So it's fair to say that either NASA completely changed the way they measured
"astronaut utilization" between these missions, or the Skylab 4 guys were
flying a very different mission. We're comparing a 60 day mission to an 80 day
mission, but still.

------
danielvf
The decisions made by the astronauts were made by their mission commander - a
Marine Colonel.

Rather than a labor/capitalist take, this goes back to the old military
traditions that a captain has the final authority for the safety of his ship
and crew, and that at the end of the day, he only makes the call.
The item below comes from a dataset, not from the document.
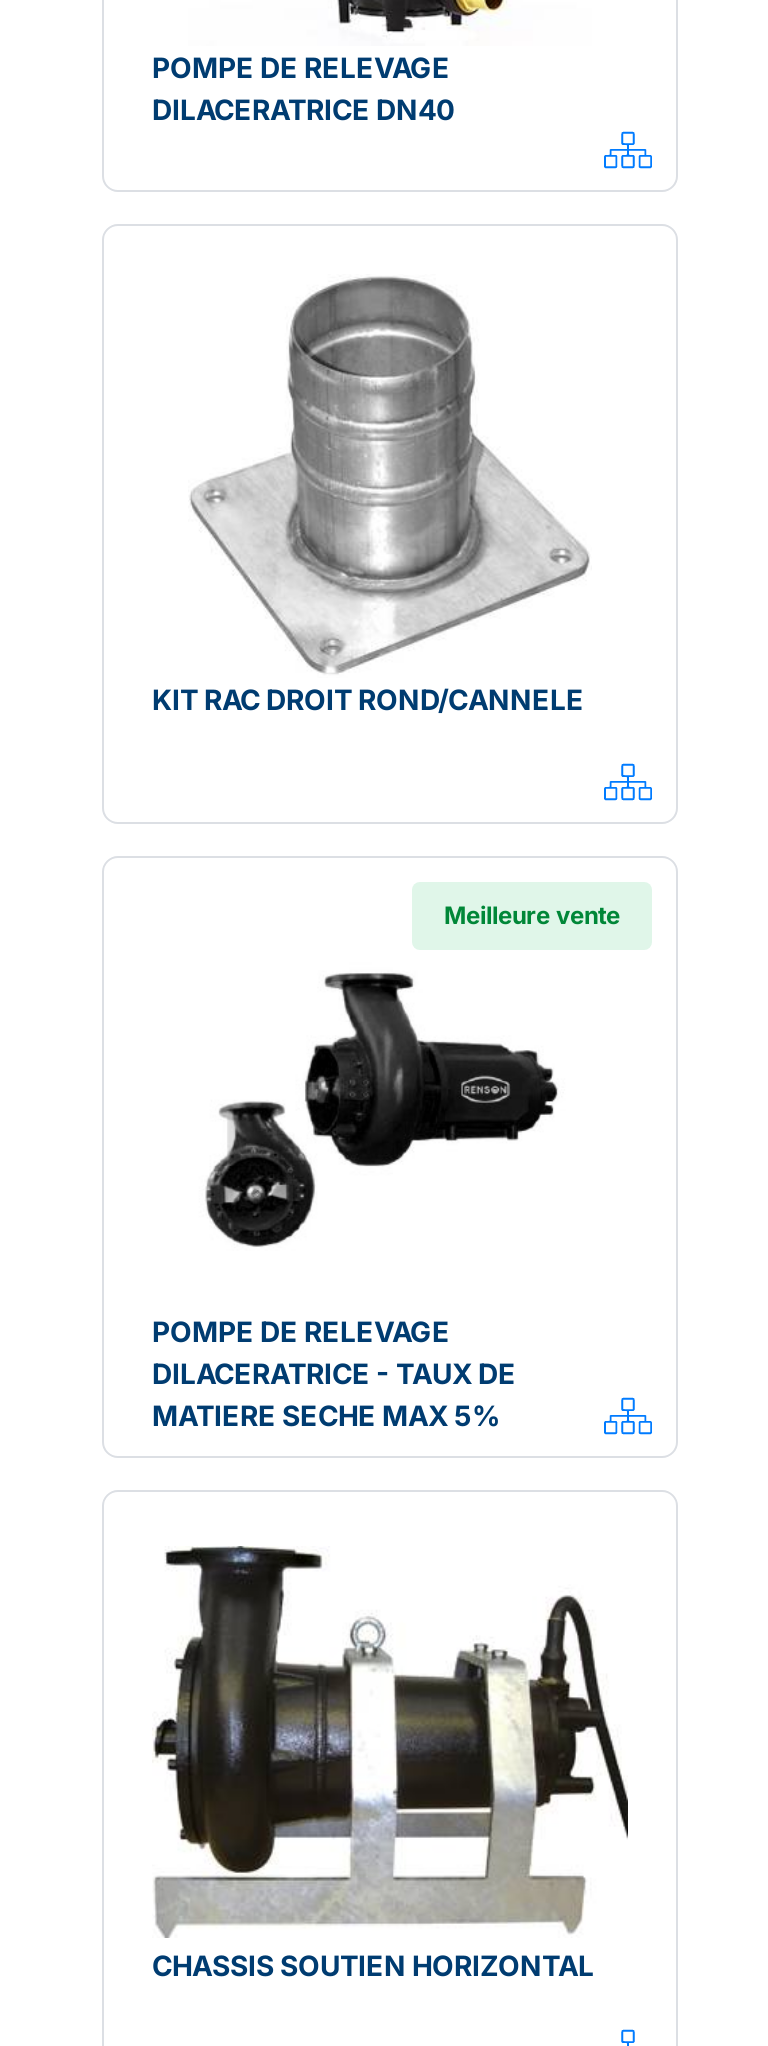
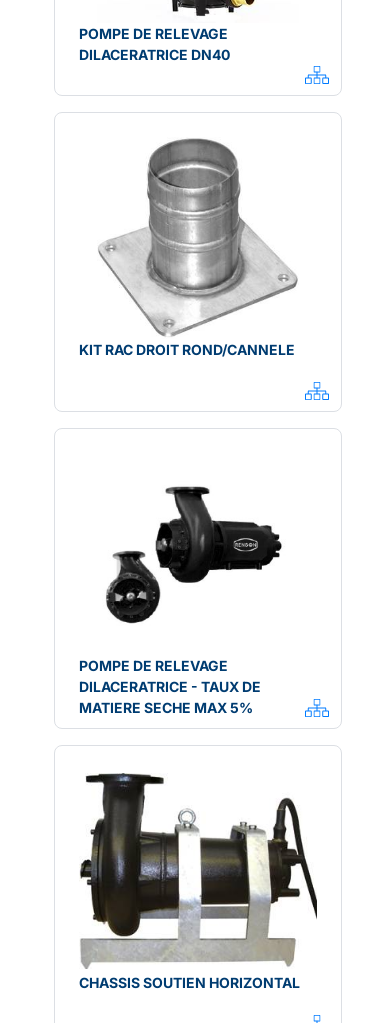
- Meilleure vente
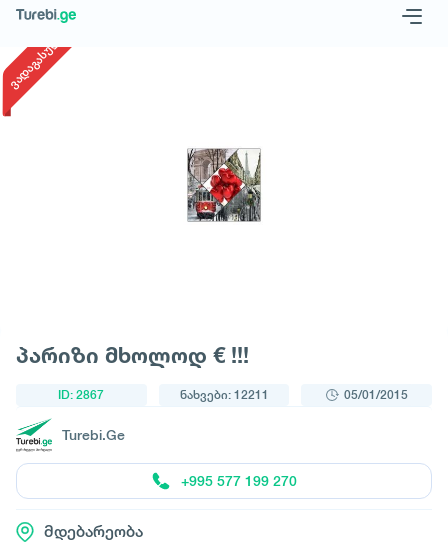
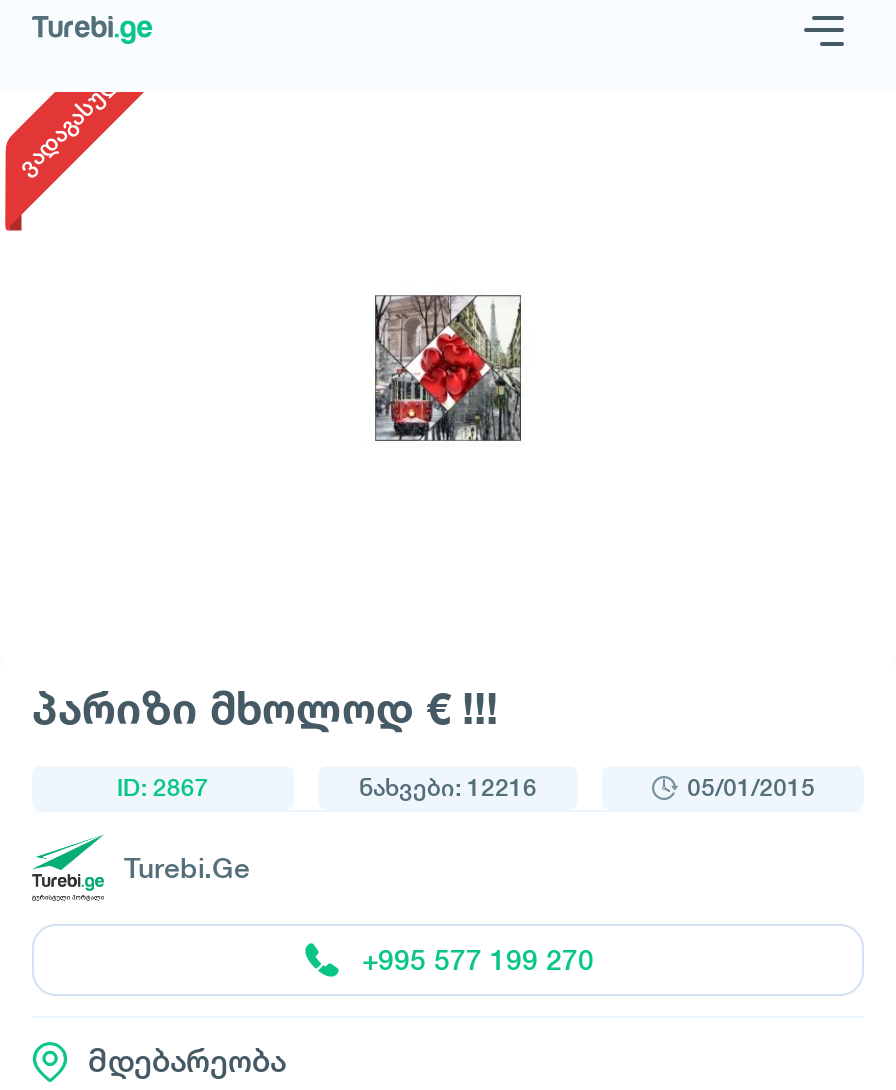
- ნახვები: 12211
+ ნახვები: 12216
For example, the recent collision between the USS Fitzgerald, which happened
while the captain was asleep. The officer in charge of the ship, and the
officer in charge of the CiC spent that whole night leading up to the
collision making one giant mistake after another, and still the commander is
going to court martial. He's going to court martial because by naval
tradition, he was responsible for knowing that his officers had insufficient
training because of over scheduling and should have rather kept the ship in
port than sail.

It's bad either way - not sailing your ship will make a lot of people unhappy
with you, and may be career limiting, but that's what is expected.

In the end, official NASA histories admitted that ground control was indeed
wrong, and had schedule too much each day, and made poorly thought out, last
minute changes to the plan, and weren't listening to the astronaut concerns.
(And that there were lots of astronaut affecting problems with Skylab itself)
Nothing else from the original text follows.